Friday, March 29, 2013

Hedge Fund Industry Comments on Proposed Investment Income Tax Rules

In a letter to the Internal Revenue Service, the hedge fund industry asked that proposed regulation 130507-11 on net investment income be implemented  in a manner that avoids unintended consequences, such as limiting the ability of taxpayers to net against relevant income applicable expenses, losses, and deductions. The industry cautioned that limiting the ability of taxpayers to include these appropriate items when they calculate their net investment income will lead to taxpayers incurring tax liability on investment income beyond the taxpayer’s real net gains or losses on relevant categories of income.

Thus, and more specifically, the Managed Fund Association urged the IRS to amend the proposed regulation to better ensure that gains and losses derived from the trade or business of trading in securities or commodities can be netted against each other and ensure that capital gains and losses can be fully netted against each other.
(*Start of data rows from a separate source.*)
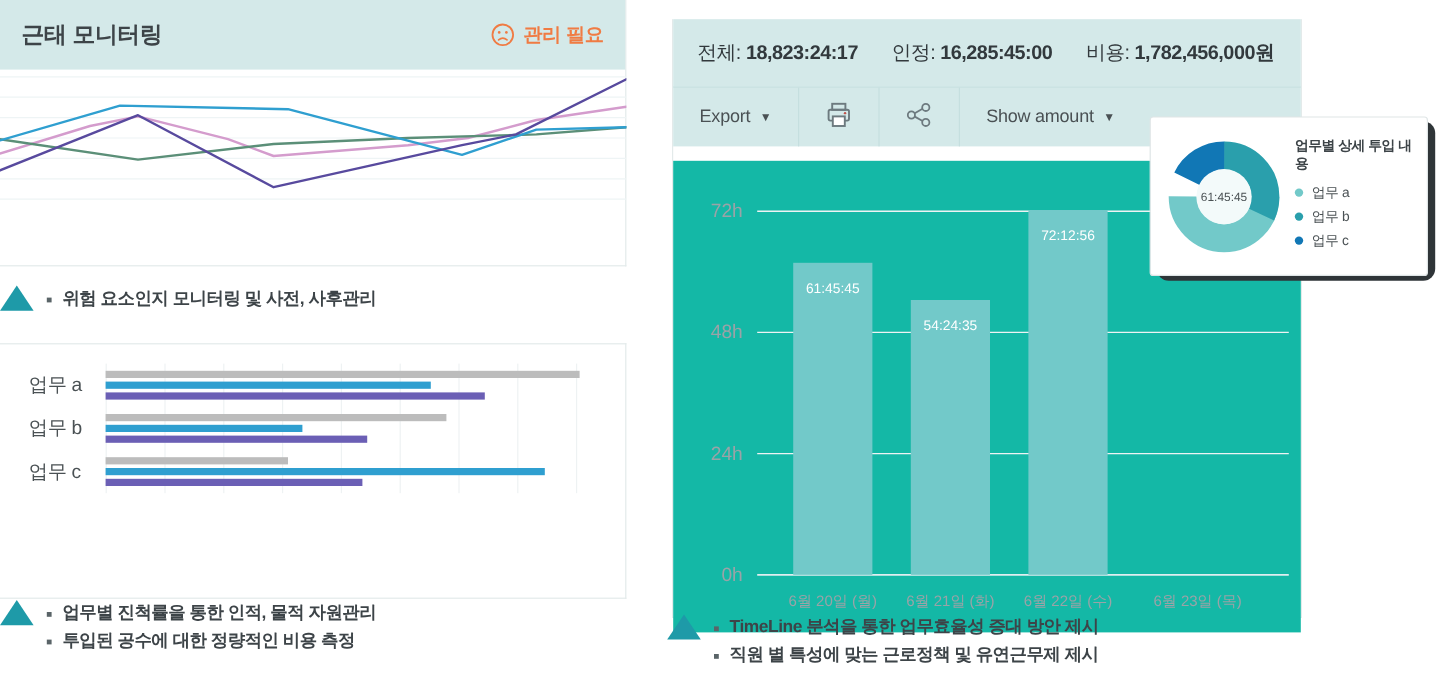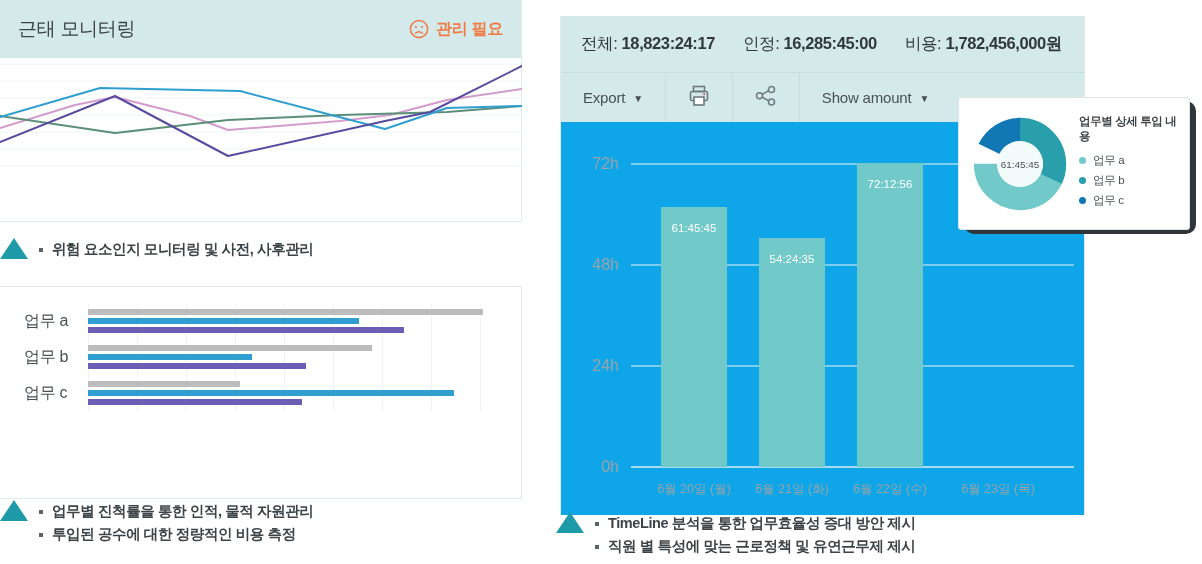--- a/index.html
+++ b/index.html
@@ -26,7 +26,7 @@
   
   #attendance-card { left: 0; top: 0; width: 522px; height: 222px; border-left: none; border-top: none; }
   #attendance-card .card-head { height: 58px; justify-content: space-between; }
-  .head-title { font-size: 19px; font-weight: normal; color: #3d4448; letter-spacing: -0.3px; }
+  .head-title { font-size: 19px; font-weight: bold; color: #3d4448; letter-spacing: -0.3px; }
   .warn { display: flex; align-items: center; gap: 7px; color: #f07b43; font-size: 16px; font-weight: bold; letter-spacing: -0.3px; }
   .warn svg { display: block; }
   .line-chart-wrap { position: relative; height: 128px; width: 522px; }

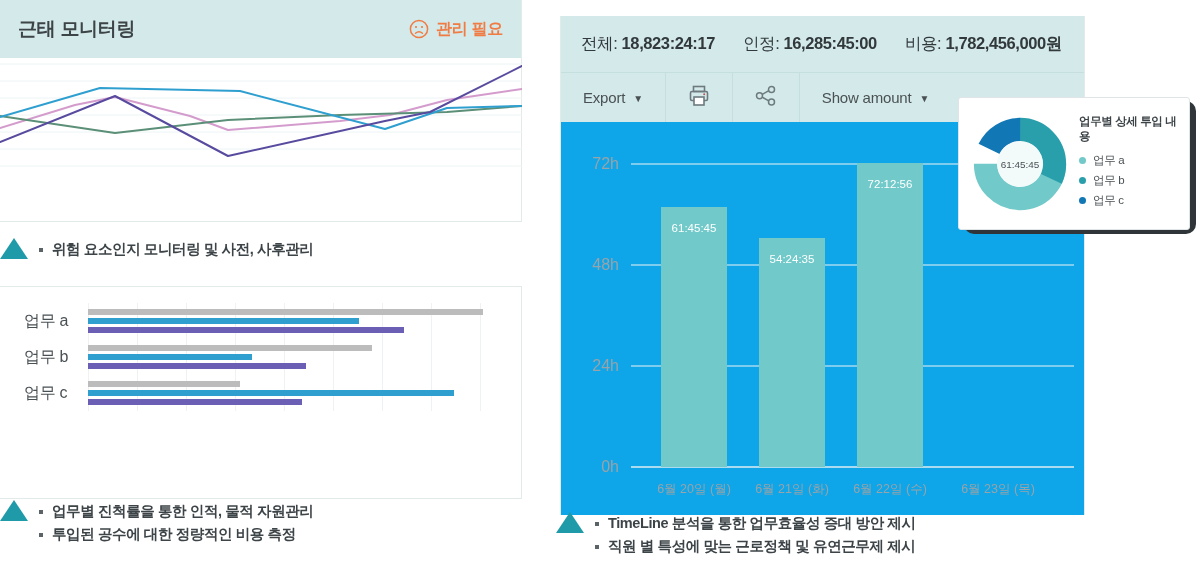--- a/index.html
+++ b/index.html
@@ -82,7 +82,7 @@
   .tool:last-child { border-right: none; }
   .caret { font-size: 10px; position: relative; top: 1px; }
 
-  .bar-chart-area { position: relative; height: 393px; background: #0ea5e9; }
+  .bar-chart-area { position: relative; height: 393px; background: #14b8a6; margin-top: 12px; }
   .bar-chart-area svg { display: block; }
The proposed regulation should also permit net operating loss carryforwards with respect to eligible items, subject to appropriate tracking, permit taxpayers to deduct foreign taxes in calculating their net investment income and permit up to $3,000 in capital losses to be deducted from gross income from interest, dividends, annuities, royalties, and rents.

Moreover, the proposed regulation should permit the election with respect to the treatment of controlled foreign corporations and passive foreign investment corporations that are qualified electing funds to be made at the partnership level, or allow the election to be made on individual corporate level.
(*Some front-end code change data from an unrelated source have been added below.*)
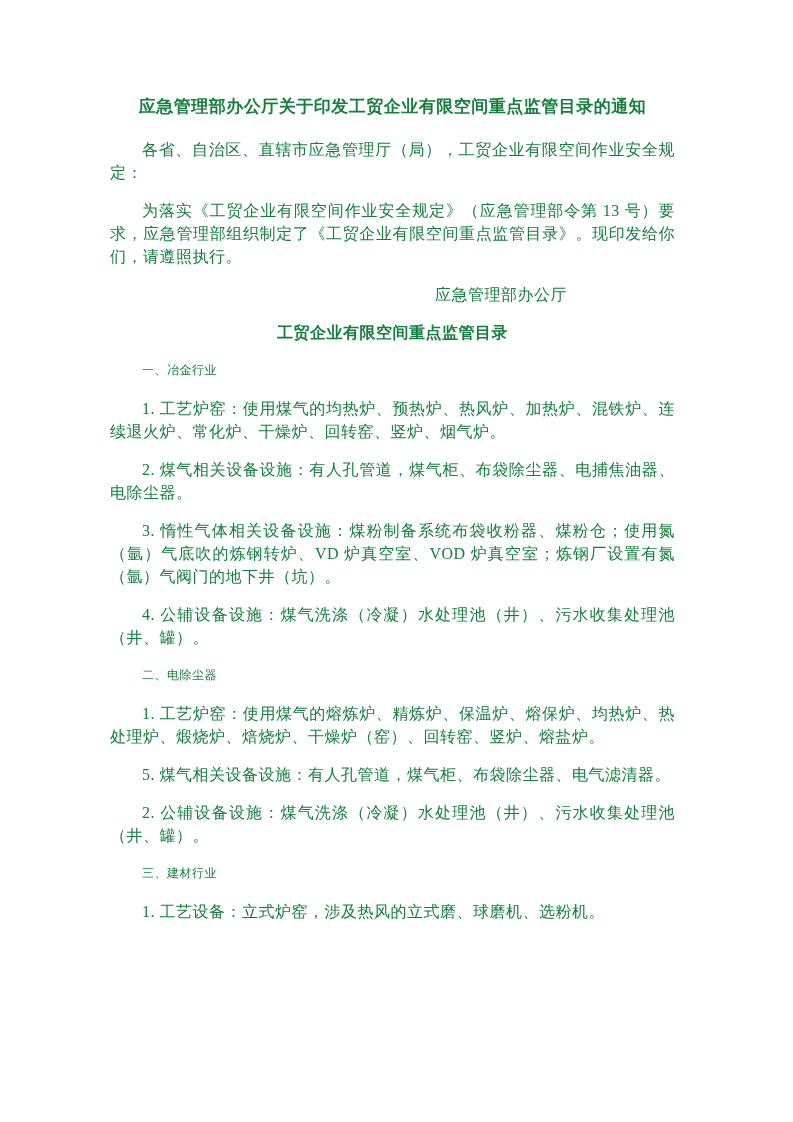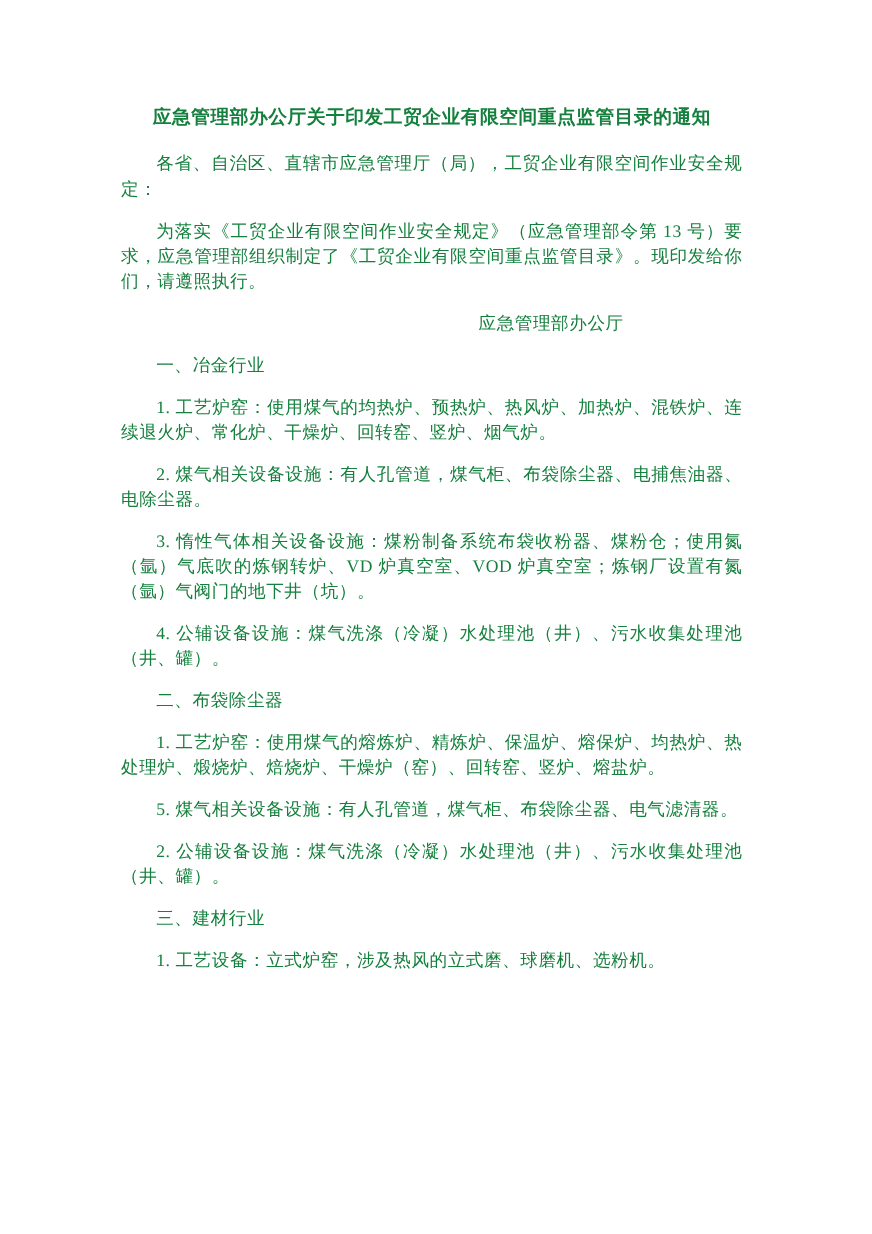--- a/index.html
+++ b/index.html
@@ -76,6 +76,7 @@
   <p class="sign-line">应急管理部办公厅</p>
 
 
+  <h2 class="catalog-title">工贸企业有限空间重点监管目录</h2>
 
   <h3 class="section-heading">一、冶金行业</h3>
 

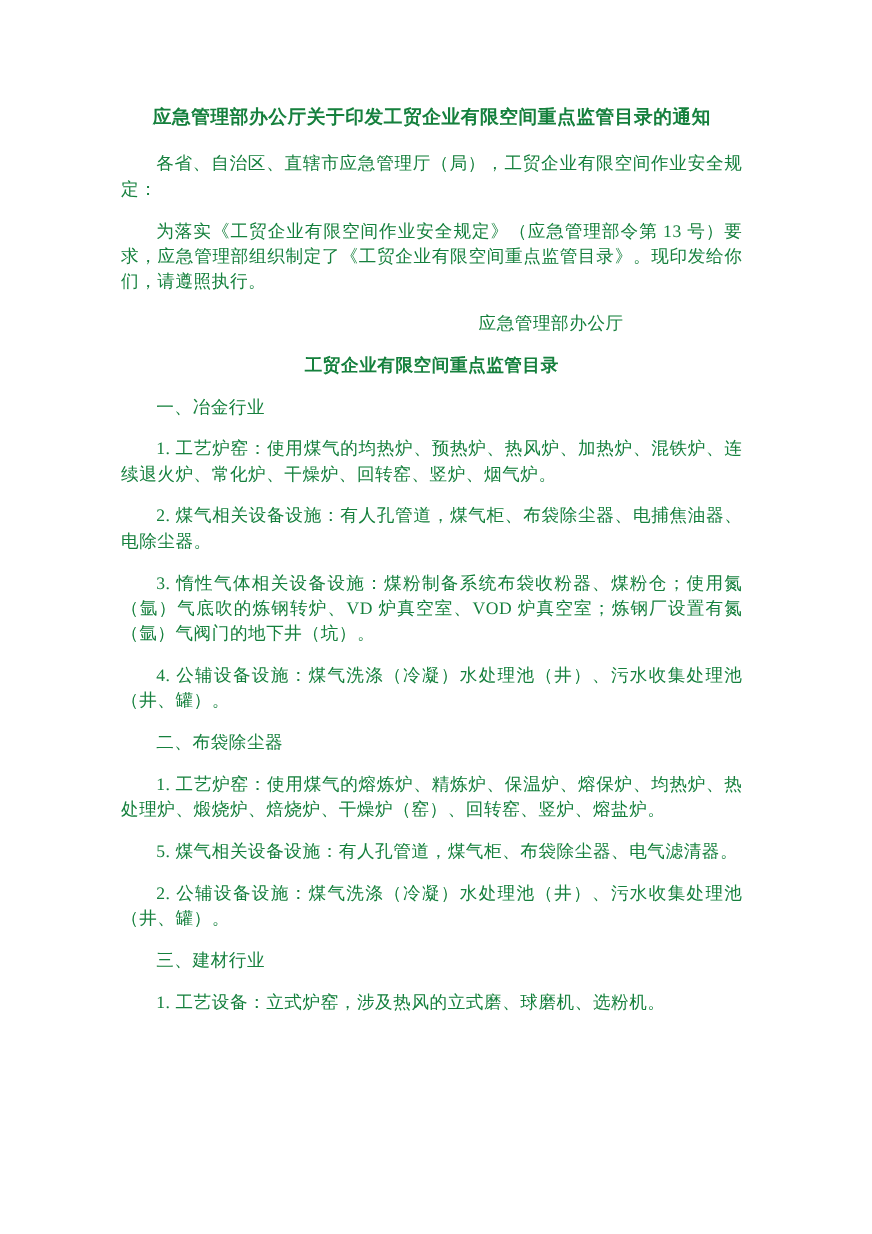--- a/index.html
+++ b/index.html
@@ -54,7 +54,7 @@
     margin: 0 0 15px 0;
   }
   .section-heading {
-    font-size: 16px;
+    font-size: 12px;
     font-weight: normal;
     line-height: 23px;
     text-indent: 32px;

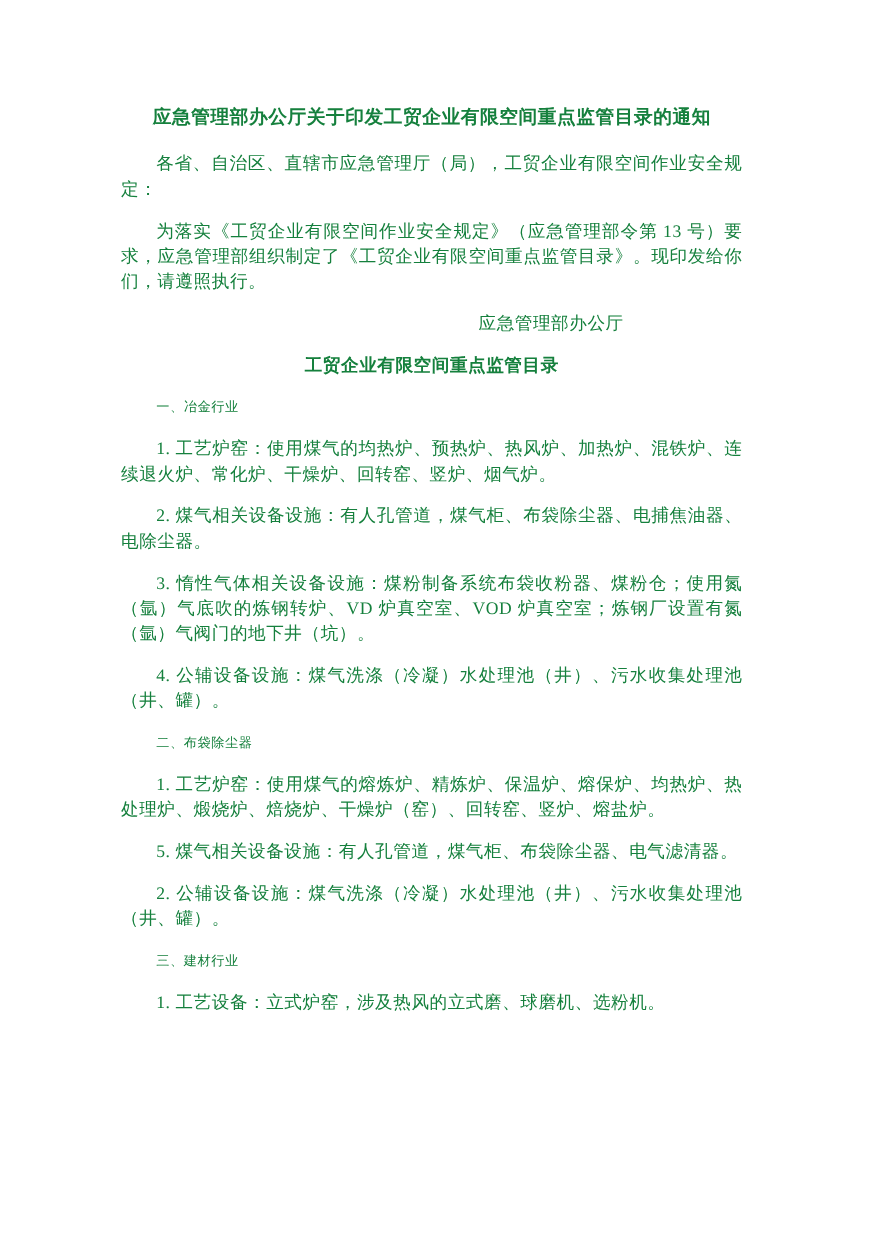--- a/index.html
+++ b/index.html
@@ -85,7 +85,7 @@
   <p class="para">3. 惰性气体相关设备设施：煤粉制备系统布袋收粉器、煤粉仓；使用氮（氩）气底吹的炼钢转炉、VD 炉真空室、VOD 炉真空室；炼钢厂设置有氮（氩）气阀门的地下井（坑）。</p>
   <p class="para">4. 公辅设备设施：煤气洗涤（冷凝）水处理池（井）、污水收集处理池（井、罐）。</p>
 
-  <h3 class="section-heading">二、布袋除尘器</h3>
+  <h3 class="section-heading">二、电除尘器</h3>
 
   <p class="para">1. 工艺炉窑：使用煤气的熔炼炉、精炼炉、保温炉、熔保炉、均热炉、热处理炉、煅烧炉、焙烧炉、干燥炉（窑）、回转窑、竖炉、熔盐炉。</p>
   <p class="para">5. 煤气相关设备设施：有人孔管道，煤气柜、布袋除尘器、电气滤清器。</p>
The proposed regulation currently requires that a taxpayer make an irrevocable election to treat earnings from foreign companies as current net investment income for purposes of the tax. This requirement presents a significant problem for investment funds as the election would be made at the individual investor level. As such, an investment fund would have to maintain two sets of records with respect to all of its investments in foreign corporations unless the investment fund can confirm that all of its direct and indirect investors have made the necessary election. In order to make the election more feasible for investment funds and other partnerships, the MFA urged the IRS to allow the election regarding the net investment income tax treatment of controlled foreign corporations and passive foreign investment corporations to be made at the partnership level on behalf of underlying investors.

Alternatively, the IRS was encouraged to permit taxpayers to make the election on an entity-by-entity basis. The MFA reasoned that this alternative approach would make it more likely that an investment fund or other partnership could require all of its investors to make the election as the election would only pertain to the investor’s indirect investments in controlled foreign corporations and passive foreign investment corporations through its investment in the fund.